Pull out from the material below all lines with "ValueError".

##### ENTRIES PROVIDED #####

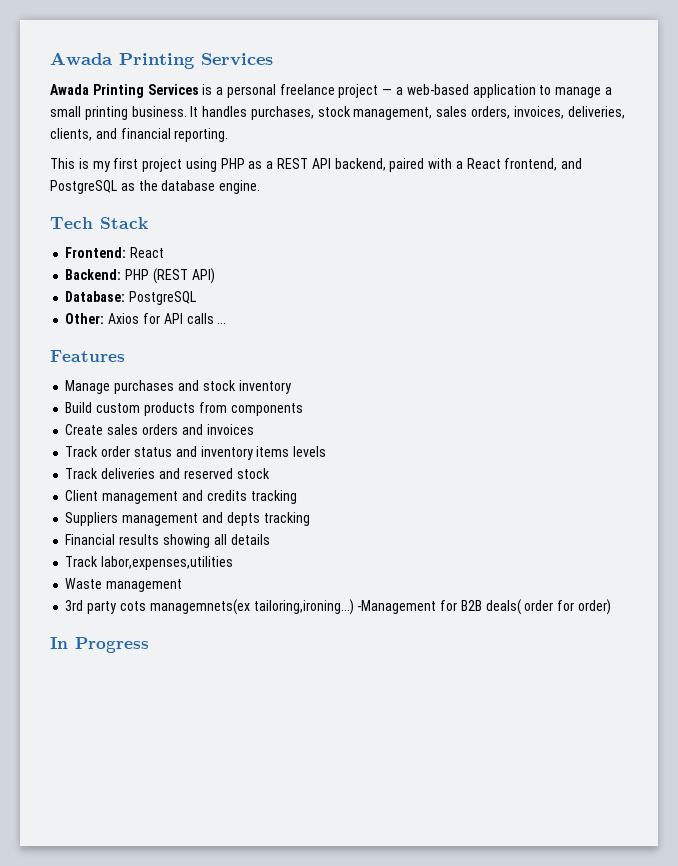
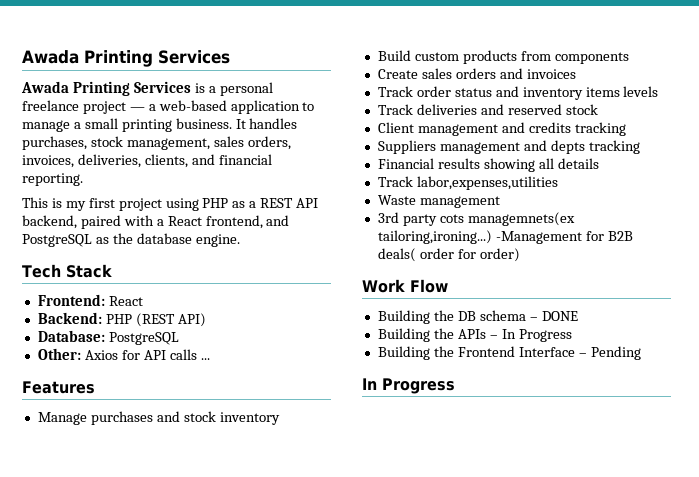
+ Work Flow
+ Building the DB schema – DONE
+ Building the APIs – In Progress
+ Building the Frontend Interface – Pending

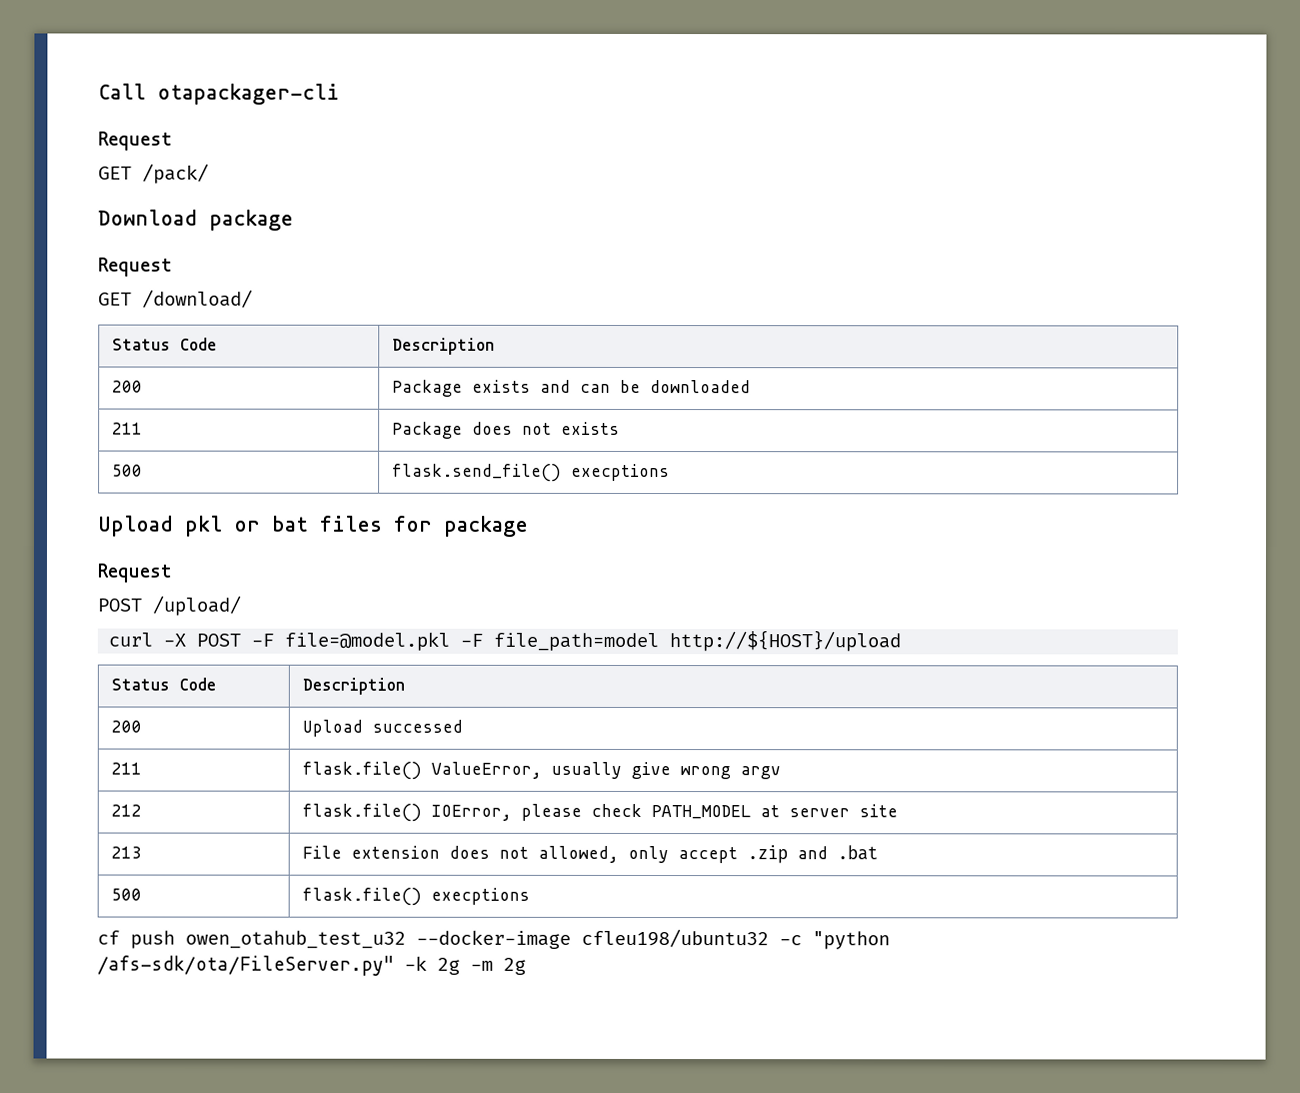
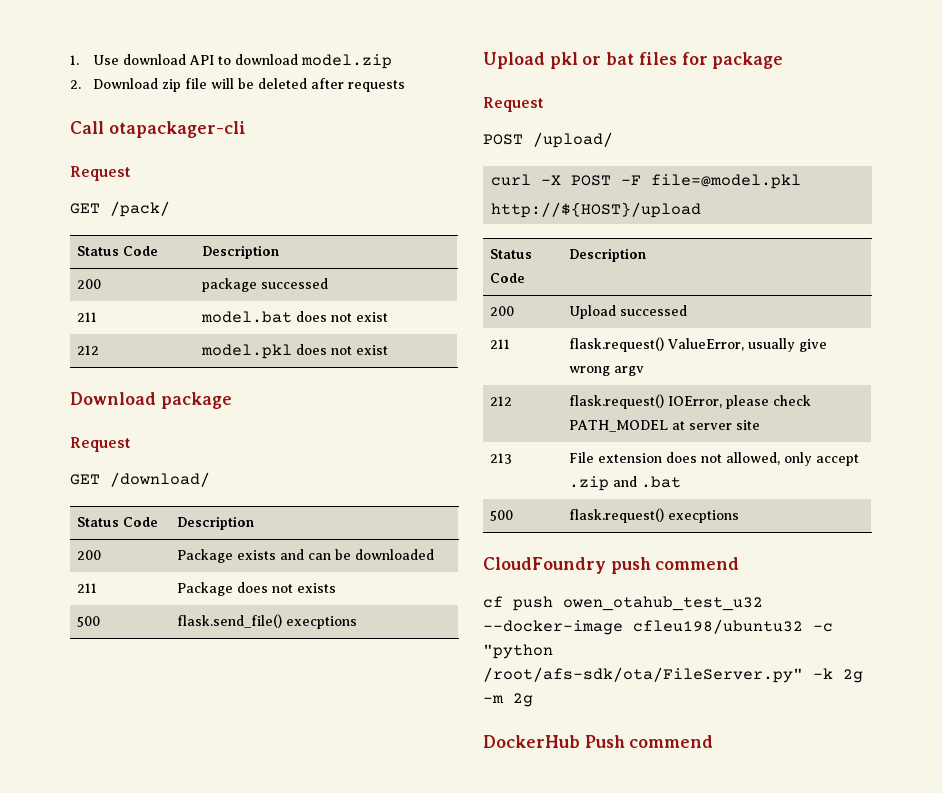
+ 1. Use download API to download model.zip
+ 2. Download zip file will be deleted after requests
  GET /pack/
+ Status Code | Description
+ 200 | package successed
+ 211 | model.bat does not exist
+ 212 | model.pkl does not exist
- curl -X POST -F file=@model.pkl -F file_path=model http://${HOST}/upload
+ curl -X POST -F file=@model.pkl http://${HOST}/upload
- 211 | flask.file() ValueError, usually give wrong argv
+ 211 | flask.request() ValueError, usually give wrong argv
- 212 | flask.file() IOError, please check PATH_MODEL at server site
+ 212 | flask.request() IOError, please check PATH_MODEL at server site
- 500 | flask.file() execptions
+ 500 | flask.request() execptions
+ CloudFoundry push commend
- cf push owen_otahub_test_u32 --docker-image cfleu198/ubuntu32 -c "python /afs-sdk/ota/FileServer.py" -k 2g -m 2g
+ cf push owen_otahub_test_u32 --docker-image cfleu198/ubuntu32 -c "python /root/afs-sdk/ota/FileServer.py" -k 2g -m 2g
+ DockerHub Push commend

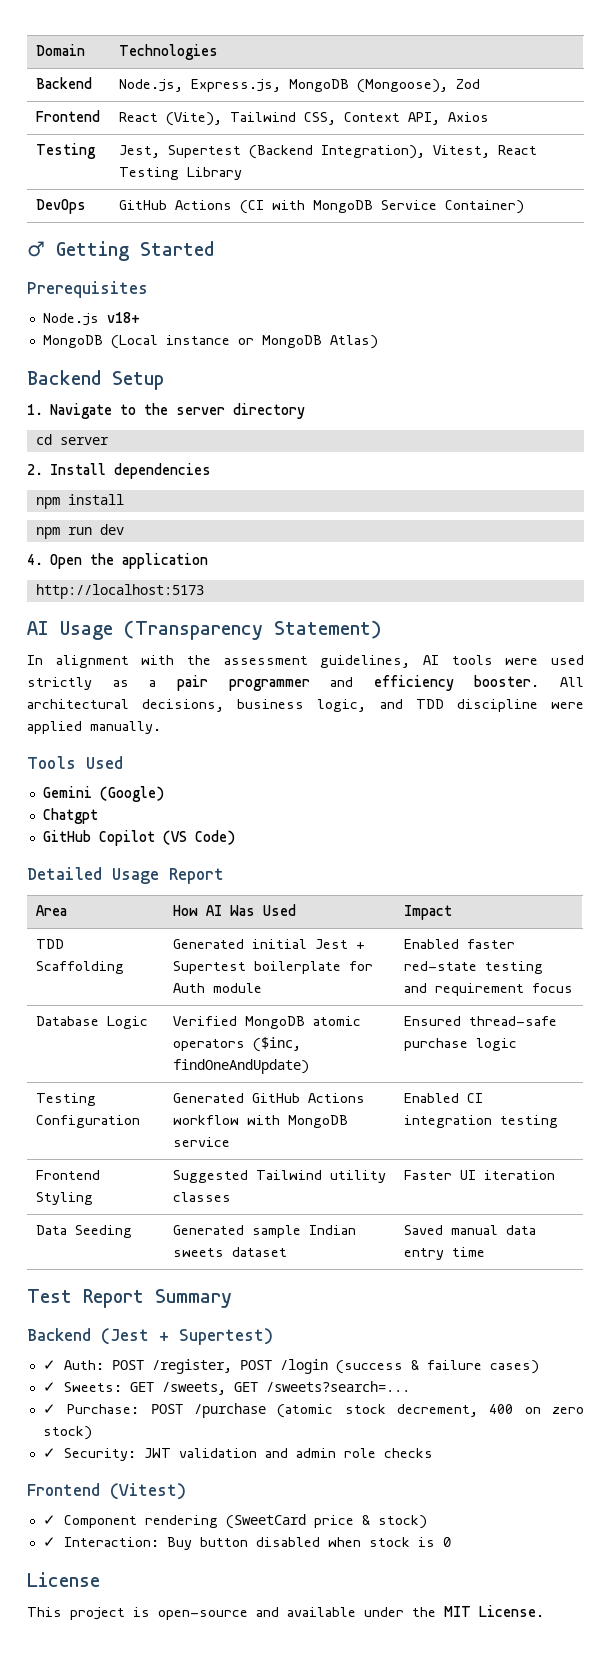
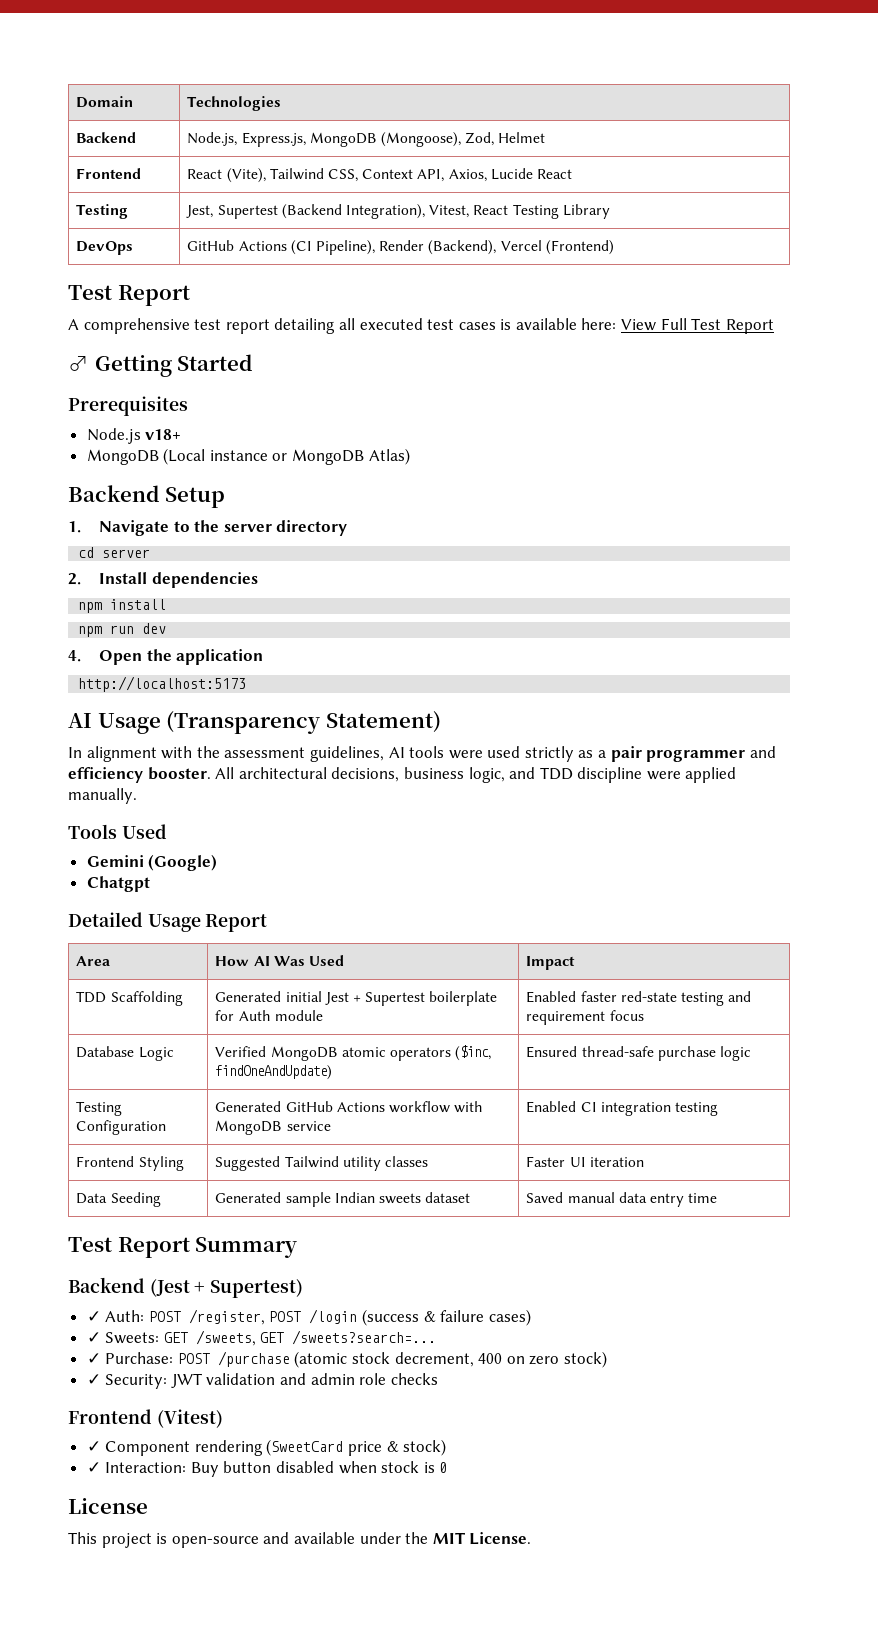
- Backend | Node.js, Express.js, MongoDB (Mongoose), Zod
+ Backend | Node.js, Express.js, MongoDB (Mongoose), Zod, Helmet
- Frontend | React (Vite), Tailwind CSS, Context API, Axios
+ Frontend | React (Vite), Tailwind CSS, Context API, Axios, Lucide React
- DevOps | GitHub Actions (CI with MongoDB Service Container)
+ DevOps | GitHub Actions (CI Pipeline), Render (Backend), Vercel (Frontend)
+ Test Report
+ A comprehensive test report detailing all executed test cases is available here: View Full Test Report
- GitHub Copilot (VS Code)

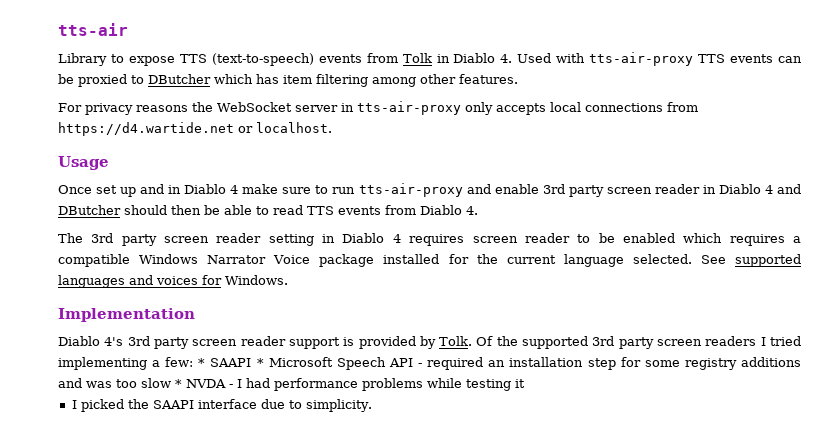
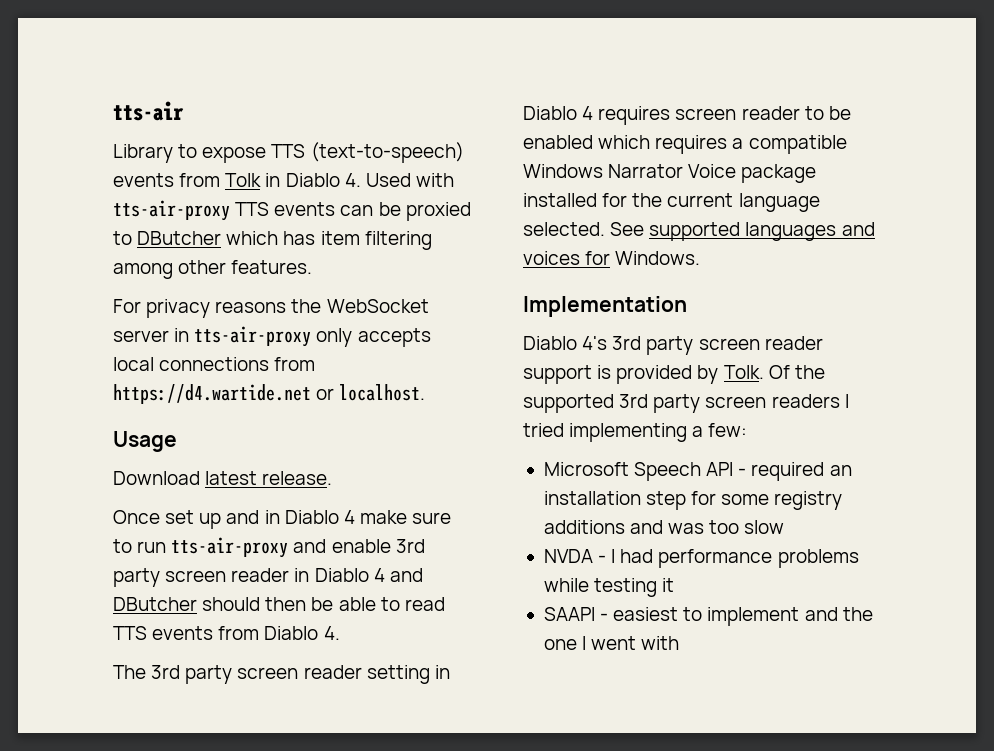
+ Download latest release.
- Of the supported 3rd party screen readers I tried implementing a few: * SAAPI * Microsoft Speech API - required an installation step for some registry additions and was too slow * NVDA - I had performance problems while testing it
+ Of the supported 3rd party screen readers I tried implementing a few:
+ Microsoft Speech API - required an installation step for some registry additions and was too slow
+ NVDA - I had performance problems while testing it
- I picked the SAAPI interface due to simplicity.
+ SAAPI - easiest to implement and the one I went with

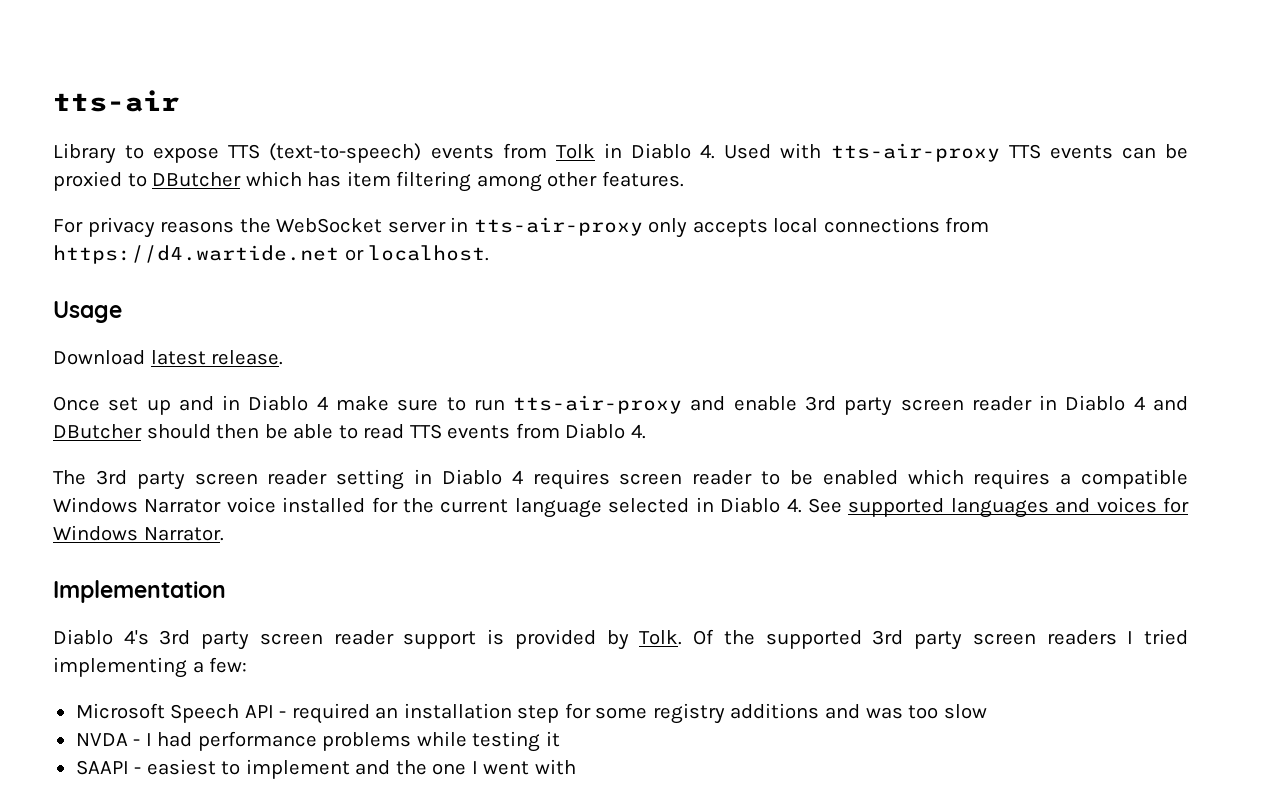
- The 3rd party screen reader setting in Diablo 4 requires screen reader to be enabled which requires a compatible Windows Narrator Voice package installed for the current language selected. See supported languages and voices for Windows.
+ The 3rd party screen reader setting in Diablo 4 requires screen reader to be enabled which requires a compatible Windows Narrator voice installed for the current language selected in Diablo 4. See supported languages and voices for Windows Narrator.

#####

» TASK RESULT:
- 211 | flask.file() ValueError, usually give wrong argv
+ 211 | flask.request() ValueError, usually give wrong argv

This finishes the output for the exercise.